Dear Dorian, I voted positively for your answer, but my view is that the amplitude modulated waveform contains contributions from dendritic fields and the astroglial network. If one captures only action potentials (as in single cell recordings) then the amplitude modulation seems to be too small to encode a wave. When one captures scalp EEG or local field potentials, besides action potentials also dendritic fields and astroglial activity are included, forming the real brain wave.
Excellent observation, the role of astrocytes enhances the whole brain view.

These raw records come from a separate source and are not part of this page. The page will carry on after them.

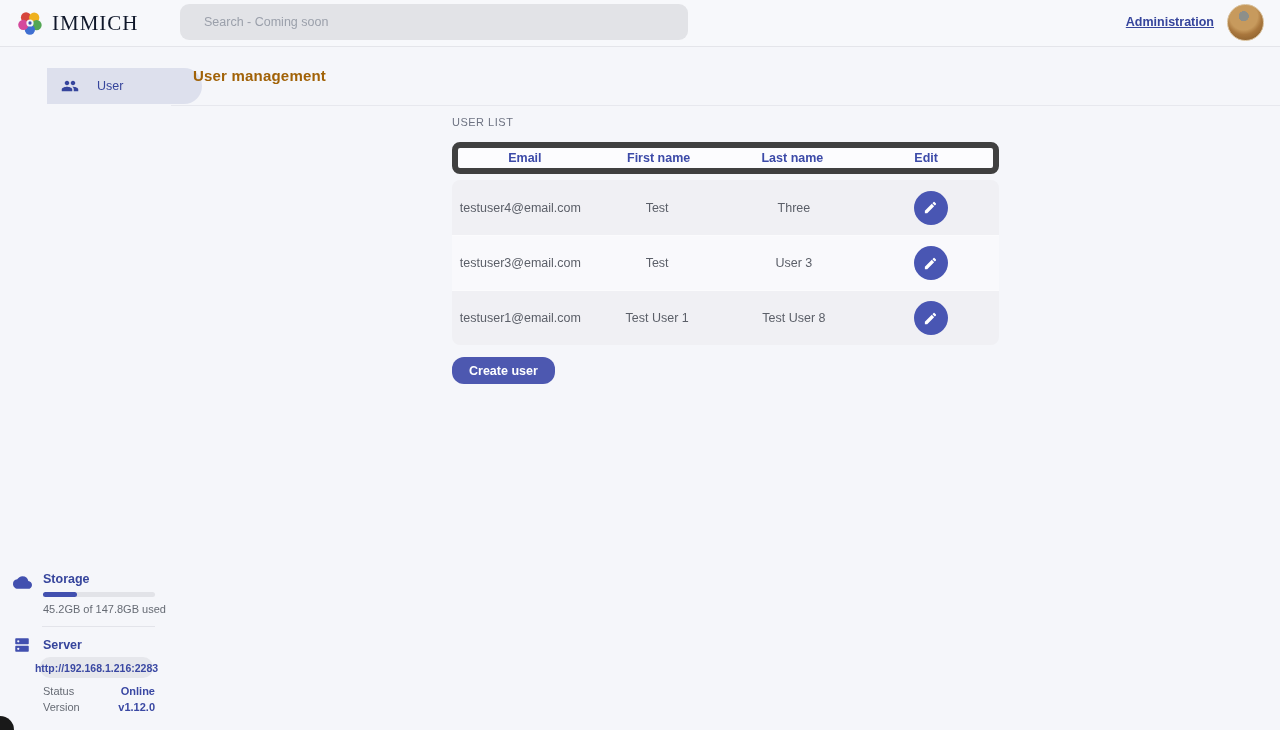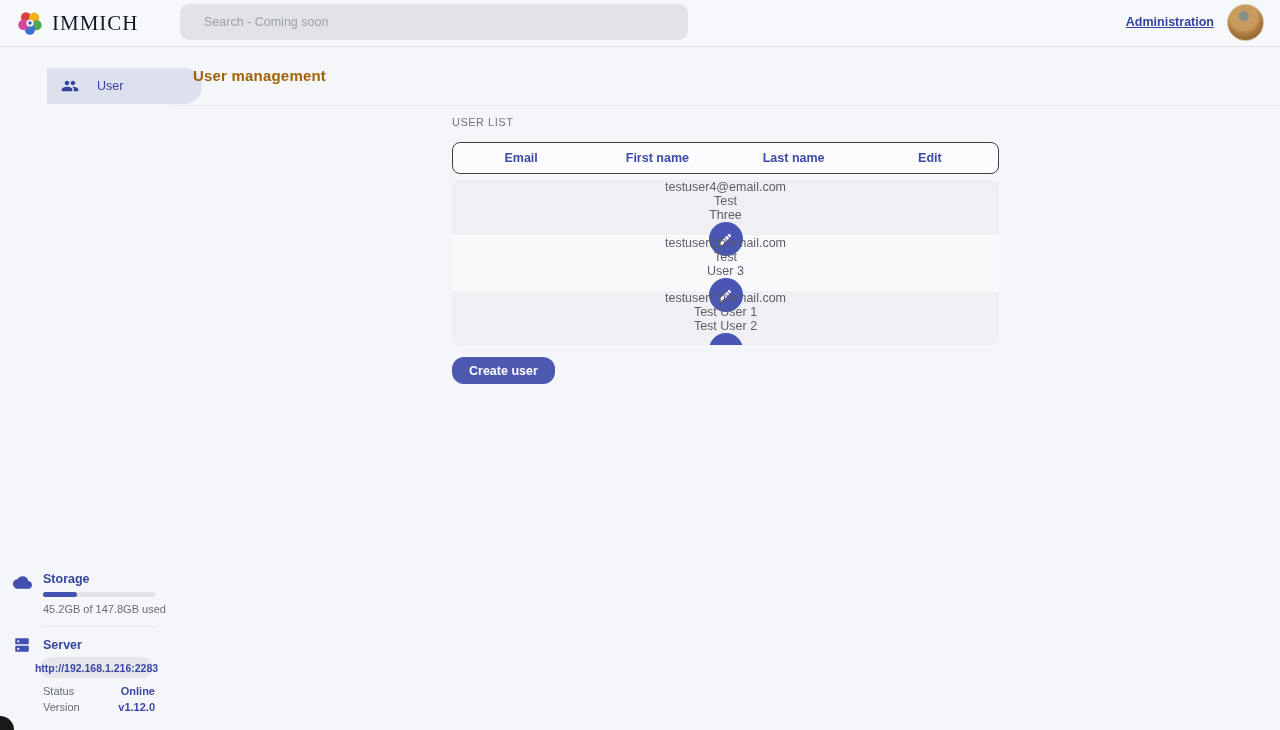--- a/index.html
+++ b/index.html
@@ -40,7 +40,7 @@
   .section-label { position:absolute; left:452px; top:116px; font-size:11px;
     color:#6e7382; letter-spacing:.5px; font-weight:500; }
   .table-head { position:absolute; left:452px; top:142px; width:547px; height:32px;
-    background:#fcfcfe; border:1px solid #404040; border-radius:8px;
+    background:#fcfcfe; border:6px solid #404040; border-radius:8px;
     display:flex; align-items:center; }
   .table-head .col { flex:1; text-align:center; font-size:12.5px; font-weight:600; color:#3c4aa8; }
   .table-body { position:absolute; left:452px; top:180px; width:547px; border-radius:8px;

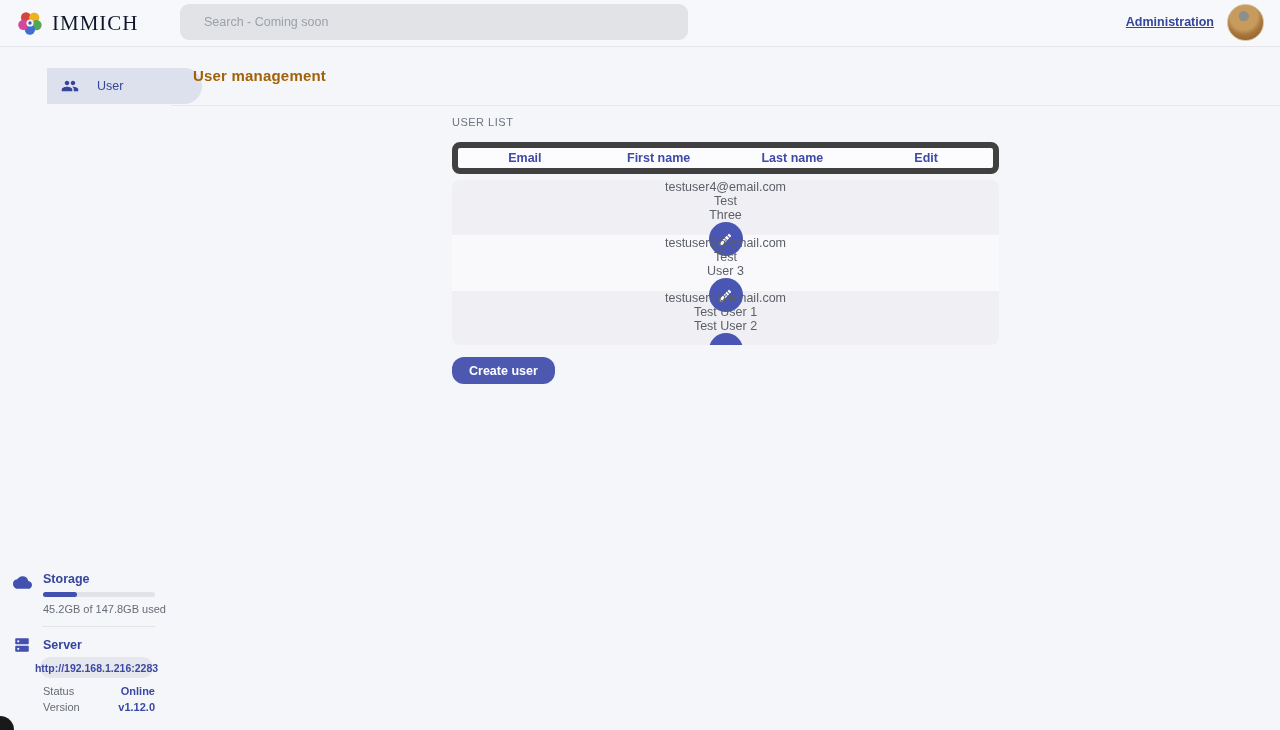--- a/index.html
+++ b/index.html
@@ -45,7 +45,7 @@
   .table-head .col { flex:1; text-align:center; font-size:12.5px; font-weight:600; color:#3c4aa8; }
   .table-body { position:absolute; left:452px; top:180px; width:547px; border-radius:8px;
     overflow:hidden; }
-  .row { height:55px; display:flex; align-items:center;flex-direction:column; }
+  .row { height:55px; display:flex; align-items:center; }
   .row:nth-child(odd) { background:#f0f0f4; }
   .row:nth-child(even) { background:#f9f9fc; }
   .row + .row { border-top:1px solid #fbfbfd; }

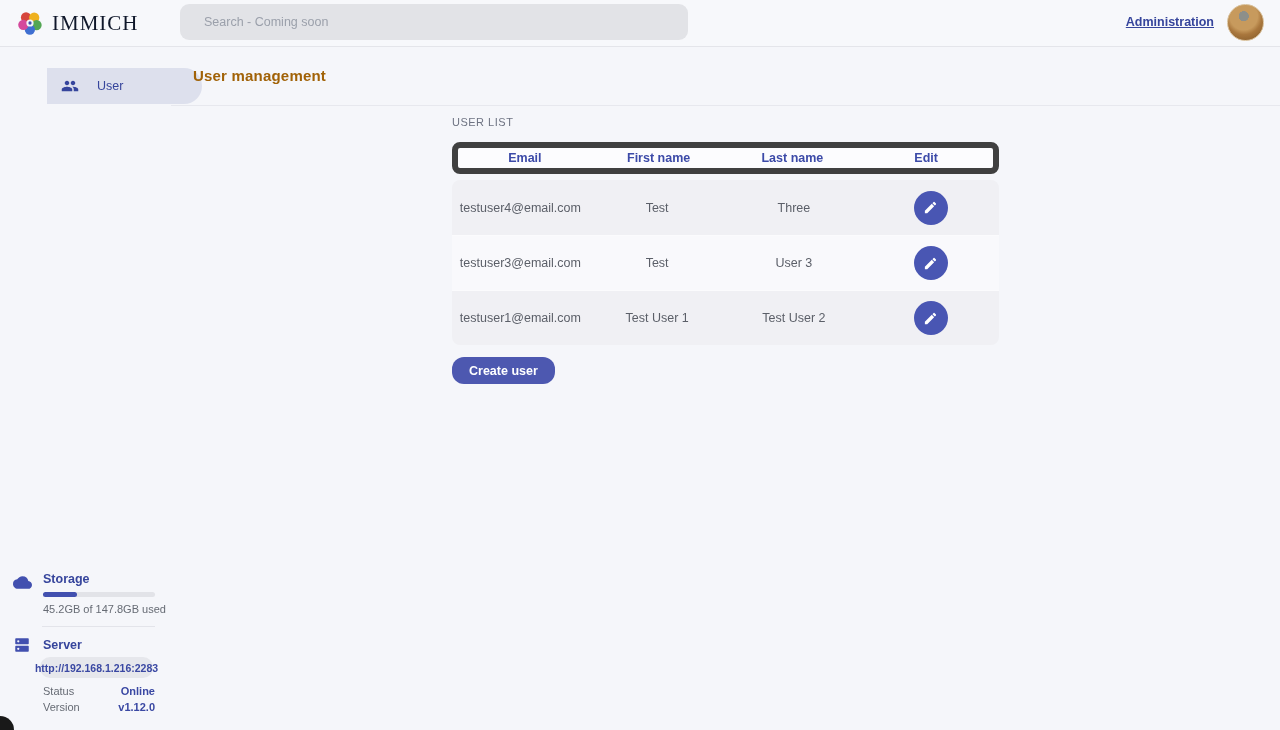--- a/index.html
+++ b/index.html
@@ -152,7 +152,7 @@
   <div class="row">
     <div class="cell">testuser1@email.com</div>
     <div class="cell">Test User 1</div>
-    <div class="cell">Test User 2</div>
+    <div class="cell">Test User 8</div>
     <div class="edit-cell">
       <button class="edit-btn">
         <svg viewBox="0 0 24 24">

Neuroelectrodynamics ( NED ) theory is about computation, and the basic principle of computation in the brain can be simply understood from an analysis of action potentials. Essentially, every action potential is a non-stereotyped electric vibration with a very broad spectrum so the entire brain can be seen as an efficient computing machine that uses electrical charges to compute . One doesn't need cables/wires to perform conscious brain-to-brain communication, wireless (EEG/TMS) transfer of meaningful information
Often two other views are expressed in neuroscience /computational neuroscience:
A. The textbook view is based on early models (Adrian, 1914) that have described the principles of stretch receptor of neurons in the muscle where elevated firing rates can entail an increased energetic cost. Lord Adrian’s view of neurons which behave as metronomes firing stereotyped (digital) action potentials was by mistake extended to neurons in the brain. It wasincluded in all textbooks and slightly changed in the last two decades – e.g. spiking neurons . Any student can read these textbooks and then reinforce the idea. Interestingly, lord Adrian didn't have any knowledge about computation – even the description of computing machines appeared far later (Turing 1936). By mistake this very naive interpretation of action potentials was fully adopted in computational neuroscience .The textbook version is reinforced here -see Piotr.
B. The second academic view highlights the idea that we do not know yet much about the brain and that the future research will tell us everything (see Andrea) .
Well, it didn't happen and experiments like this one presented here cannot be fully explained since to my knowledge semantics, consciousness .....do not occur in a muscle . Essentially in the last 100 years (2014-1914) almost all researchers made claims about a bright future but ended up reinforcing A - the textbook dogma. And the question is why?